Food energy per 750ml bottle of red wine is 500 kilocalories plus or minus 20% These are sometimes referred to as Calories.
Scenario: you are a busy academic and you make it home at 7.30pm on a friday night with a bottle of red wine for your wife's dinner party. Unfortunately the bottle has sat in your car boot for most of the day and is resting at 10 degrees Celcius. There is not time before the guests arrive at 8pm to warm it by the central heating and you want to serve it at "mediterranean temperature" or 25C. It is a special bottle of wine that you want to demonstrate; the guests may bring their own bottles but you have not control over what...
So, it says on the bottle "contents 75cl" and your microwave oven says on the backplate "output power 650 watts". Being a good scientist you know that 1 watt-second is a Joule and there are 4.2 Joules per calorie and one calorie raises 1 gram or 1 ml of water by 1 degree C. BUT - you don't know the efficiency of the microwave oven in transferring output energy to the contents.
Since there are 750 grams of wine, each degree C warming takes 750 calories or 750*4.2 = 3150 Joules or 3150 watt-seconds, or if the microwave oven puts all its notional output power into the wine, 4.85 seconds of full-power microwaving. Thus to get from 10C to 25C you need to microwave for 72.69 seconds....

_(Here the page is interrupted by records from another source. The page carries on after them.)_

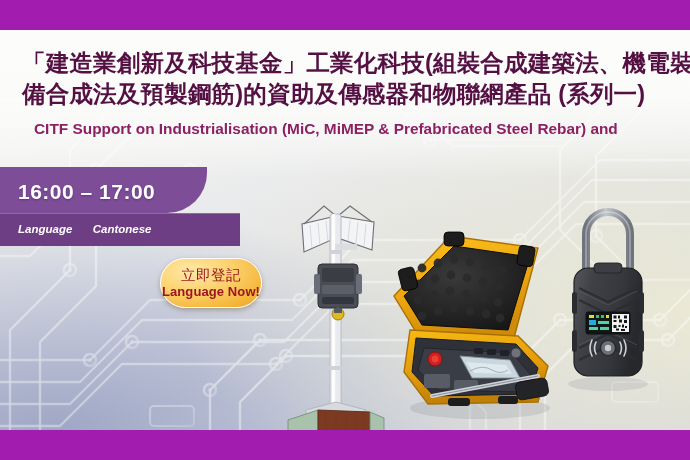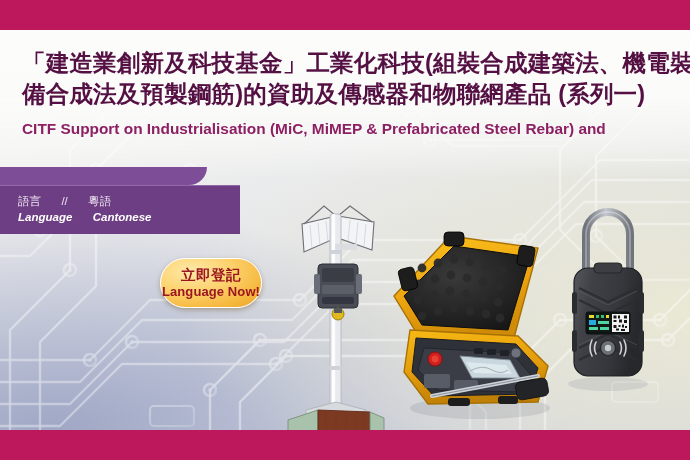--- a/index.html
+++ b/index.html
@@ -1,20 +1,20 @@
 <!DOCTYPE html>
 <html><head>
 <meta charset="utf-8">
 <style>
   html,body{margin:0;padding:0;}
   body{
     width:690px;height:460px;background:#ffffff;overflow:hidden;
     font-family:"Liberation Sans","DejaVu Sans",sans-serif;
   }
-  #stage{position:relative;width:690px;height:460px;background:#be185d;}
+  #stage{position:relative;width:690px;height:460px;background:#a21caf;}
 
   
   .banner{
     position:absolute;left:0;top:30px;width:690px;height:400px;overflow:hidden;
     background:
       radial-gradient(120% 90% at 100% 70%, rgba(236,234,212,.95) 0%, rgba(236,234,212,.55) 32%, rgba(236,234,212,0) 62%),
       radial-gradient(95% 80% at 8% 100%, rgba(146,155,190,.80) 0%, rgba(160,168,198,.45) 38%, rgba(160,168,198,0) 70%),
       linear-gradient(165deg,#fbfbfa 0%,#f2f2f0 22%,#e6e7ea 48%,#d2d6e2 72%,#cfd2dd 100%);
   }
   
@@ -26,21 +26,21 @@
   }
 
   
   .titles{position:absolute;left:22px;top:18px;width:660px;z-index:6;}
   .t-zh{
     font-weight:700;color:#551043;letter-spacing:.2px;
     font-size:23.5px;line-height:31px;margin:0;white-space:nowrap;
   }
   .t-en{
     font-weight:700;color:#8d1f63;font-size:15.4px;line-height:22px;
-    margin:8px 0 0 0;max-width:620px;
+    margin:8px 0 0 12px;max-width:620px;
   }
 
   
   .panel{position:absolute;left:0;top:137px;width:240px;z-index:7;}
   .panel-top{
     background:#7d4d98;border-bottom-right-radius:40px;
     padding:10px 14px 8px 18px;width:207px;box-sizing:border-box;
   }
   .date{
     color:#ffffff;font-weight:700;font-size:30px;line-height:36px;
@@ -61,21 +61,21 @@
   
   .register{
     position:absolute;left:160px;top:228px;z-index:9;
     width:100px;height:48px;border-radius:26px;
     background:radial-gradient(ellipse at 30% 25%, #ffe9a8 0%, #fdd472 38%, #f5b73c 76%, #e8a32a 100%);
     border:1.5px solid #ffffff;
     box-shadow:0 2px 5px rgba(90,60,10,.35);
     display:flex;flex-direction:column;align-items:center;justify-content:center;
     cursor:pointer;
   }
-  .register .zh{color:#9c1622;font-weight:700;font-size:14.5px;line-height:17px;letter-spacing:.5px;text-align:right;}
+  .register .zh{color:#9c1622;font-weight:400;font-size:14.5px;line-height:17px;letter-spacing:.5px;text-align:right;}
   .register .en{color:#9c1622;font-weight:700;font-size:13px;line-height:15px;letter-spacing:.1px;}
 
   
   .prod{position:absolute;z-index:4;}
   .prod svg{display:block;}
   #mast{left:278px;top:168px;}
   #case{left:388px;top:196px;}
   #lock{left:548px;top:158px;}
 </style>
 </head>
@@ -381,29 +381,23 @@
     </div>
 
     <div class="titles">
       <div class="t-zh">「建造業創新及科技基金」工業化科技(組裝合成建築法、機電裝</div>
       <div class="t-zh">備合成法及預製鋼筋)的資助及傳感器和物聯網產品 (系列一)</div>
       <div class="t-en">CITF Support on Industrialisation (MiC, MiMEP &amp; Prefabricated Steel Rebar) and</div>
     </div>
 
     <div class="panel">
       <div class="panel-top">
+        <div class="time">16:00 – 17:00</div>
       </div>
       <div class="panel-bottom">
-        <div class="lang-row">
-          <span>語言</span>
-          <span class="gap"></span>
-          <span>//</span>
-          <span class="gap"></span>
-          <span>粵語</span>
-        </div>
         <div class="lang-row en">
           <span>Language</span>
           <span class="gap"></span>
           <span>Cantonese</span>
         </div>
       </div>
     </div>
 
     <div class="register" role="button" tabindex="0">
       <span class="zh">立即登記</span>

The wine bottle was emptied into a jug, and the contents put aside for later culinary attention. The bottle was backfilled with water at a measured temperature of 18.5 +/- 0.2 C from the cold tap. The cork was replaced and the bottle microwaved on full power for 60 seconds (+/- 0.5 second). The water was decanted back into a jug at room temperature and the temperature measured as 28.5 +/- 0.2C.
The wine bottle contents were measured at 750 +/- 10 ml and so the rise in temperature of 10 +/- 0.3 C represented a calorie intake of 7500 +/- 300 calories or 31500 +/- 1250 Joules. The power absorbed over the minute of microwaving was therefore 525 +/- 25 watts. The percentage error here is about 5%.
Ideally you should check your own microwave oven using this method. However we observe that the 525 watts is 81% of the notional output of the 650 watt oven. Of course, the oven is 10 years old and so this does not necessarily indicate the energy efficiency of transfer to the contents of the bottle.
Therefore, assuming a 525 watt oven you should microwave for 6 seconds per degree C rise in temperature that you want.
Of course there are some people who object to microwaving red wine in bottles. It is possible to theorise about why this might not be such a good idea, but personally, I shall now go and try my nicely-decanted red wine at 25C.